LALC 300 Prost & Sex in Haitian Lit
Cross-listed with FREN 362-01 and WGST 300-02.Taught in French. The objective of this class is to help develop students’ understanding of Haitian culture and society in a course structured around the themes of Prostitution and Sexuality. Prostitution is a site of inevitable conflict because of the cultural ambiguities about sexuality, gender, and race. The course will first offer a survey of the family structure and marriage in Haitian society. It will then explore, in more detail, the representation, rhetorics, and economies of prostitution in a variety of Haitian literary texts and films. This course considers different historical views on prostitution transnationally and on the structured effects of sexism, transphobia, heteronormativity and neo/colonialism on women’s agency. It will introduce students to basic gender political discussions surrounding prostitution and explore the ways in which prostitution reflects and shapes gender norms and social hierarchies. During the course, we will explore some of the many questions that surround prostitution; such as: Why do people enter into prostitution? What are the consequences of prostitution, psychologically and physically? How has globalization and migration changed the sex trade? What are the consequences – financially, emotionally and socially – of prostitution?
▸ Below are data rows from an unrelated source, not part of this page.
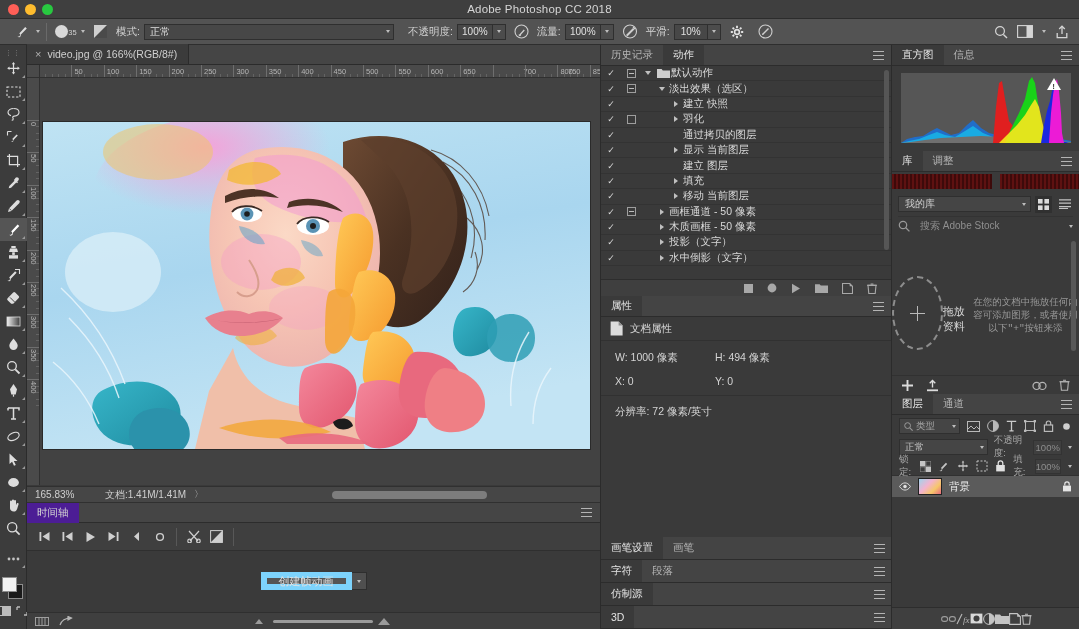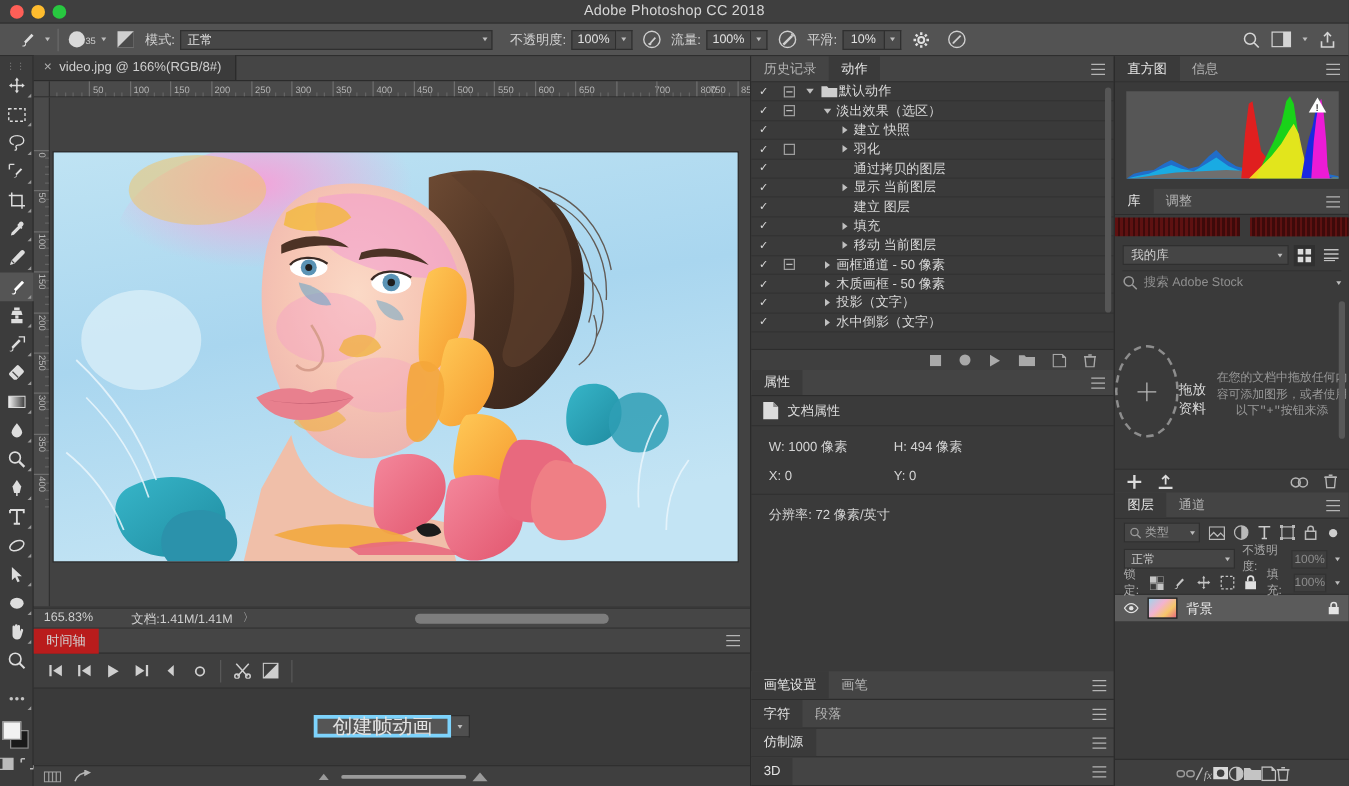"搜索 Adobe Stock" .lib-search { gap: 5px -> 10px }
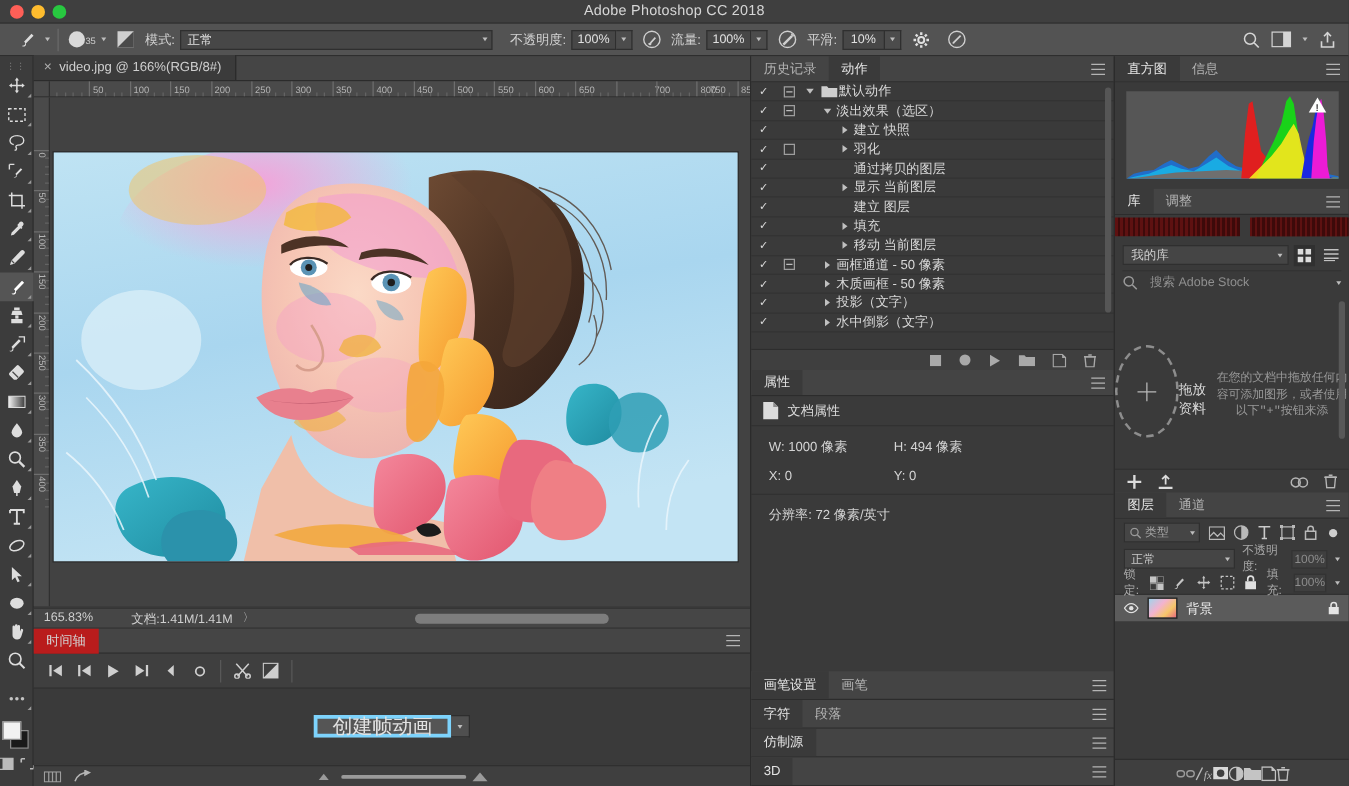"时间轴" .tl-tab { background: #b91c1c -> #4c1d95 }
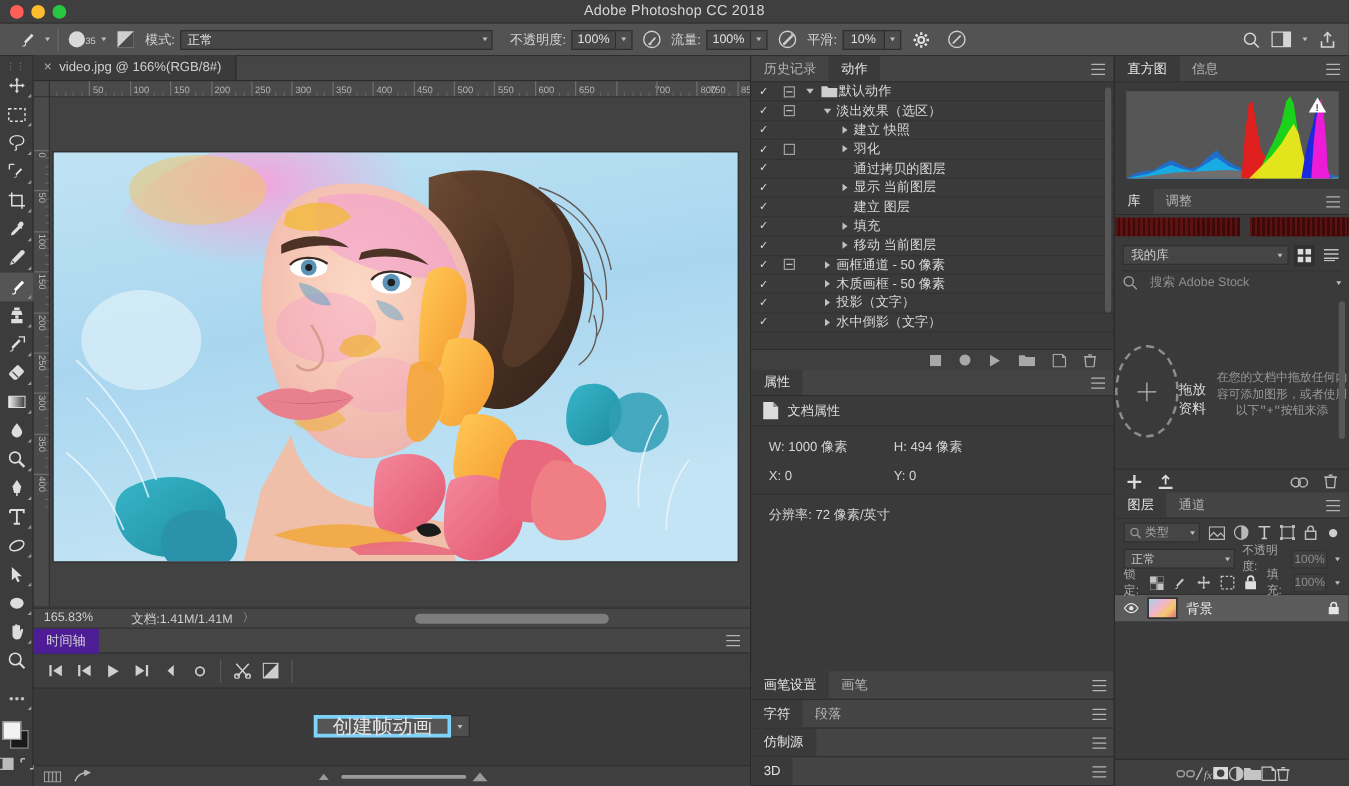"创建帧动画" .create-btn { border: 3px solid #7dd3fc -> 6px solid #7dd3fc; font-size: 16px -> 11px }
How can we interpret the contributing roles of the state, organized crime, the media, and corruption? Is prostitution inherently a form of violence against women? Do prostitutes exert feminine agency, or are they the victims of a sexualized male-dominated society? Does prostitution challenge or conform to societal gender constructs?
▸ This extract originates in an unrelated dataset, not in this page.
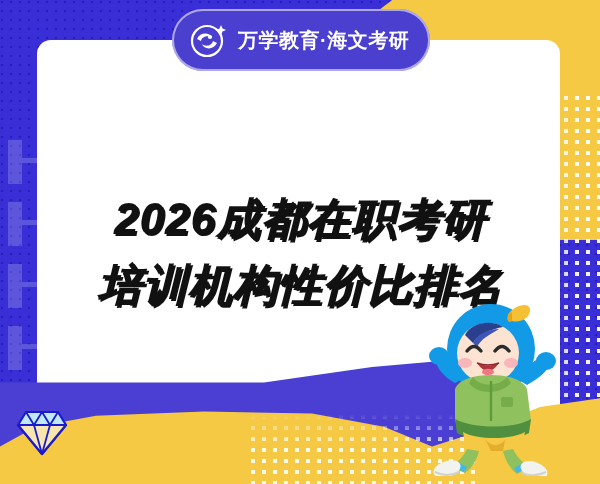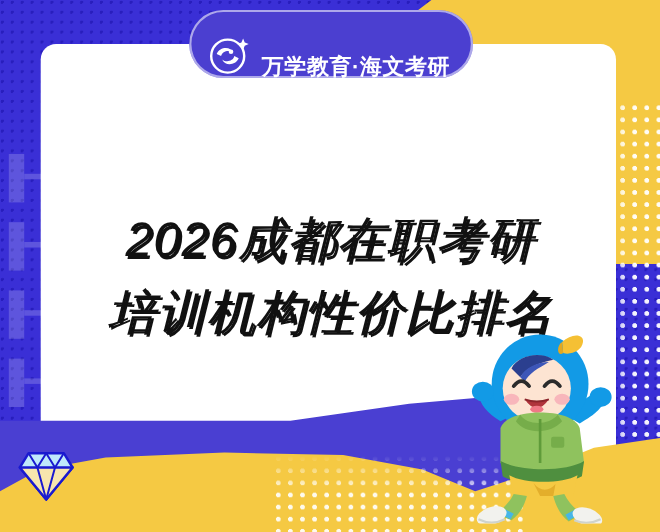"万学教育·海文考研" .badge { align-items: flex-end -> center }
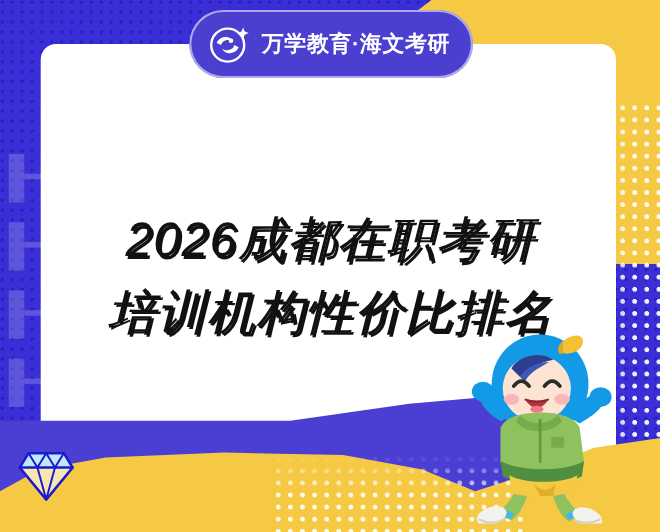"2026成都在职考研" .headline-line { font-weight: normal -> bold }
FREN 362 Prost & Sex in Haitian Lit
Cross-listed with LALC 300-03 and WGST 300-02. The objective of this class is to help develop students’ understanding of Haitian culture and society in a course structured around the themes of Prostitution and Sexuality. Prostitution is a site of inevitable conflict because of the cultural ambiguities about sexuality, gender, and race. The course will first offer a survey of the family structure and marriage in Haitian society. It will then explore, in more detail, the representation, rhetorics, and economies of prostitution in a variety of Haitian literary texts and films. This course considers different historical views on prostitution transnationally and on the structured effects of sexism, transphobia, heteronormativity and neo/colonialism on women’s agency. It will introduce students to basic gender political discussions surrounding prostitution and explore the ways in which prostitution reflects and shapes gender norms and social hierarchies. During the course, we will explore some of the many questions that surround prostitution; such as: Why do people enter into prostitution? What are the consequences of prostitution, psychologically and physically? How has globalization and migration changed the sex trade? What are the consequences – financially, emotionally and socially – of prostitution? How can we interpret the contributing roles of the state, organized crime, the media, and corruption? Is prostitution inherently a form of violence against women? Do prostitutes exert feminine agency, or are they the victims of a sexualized male-dominated society? Does prostitution challenge or conform to societal gender constructs?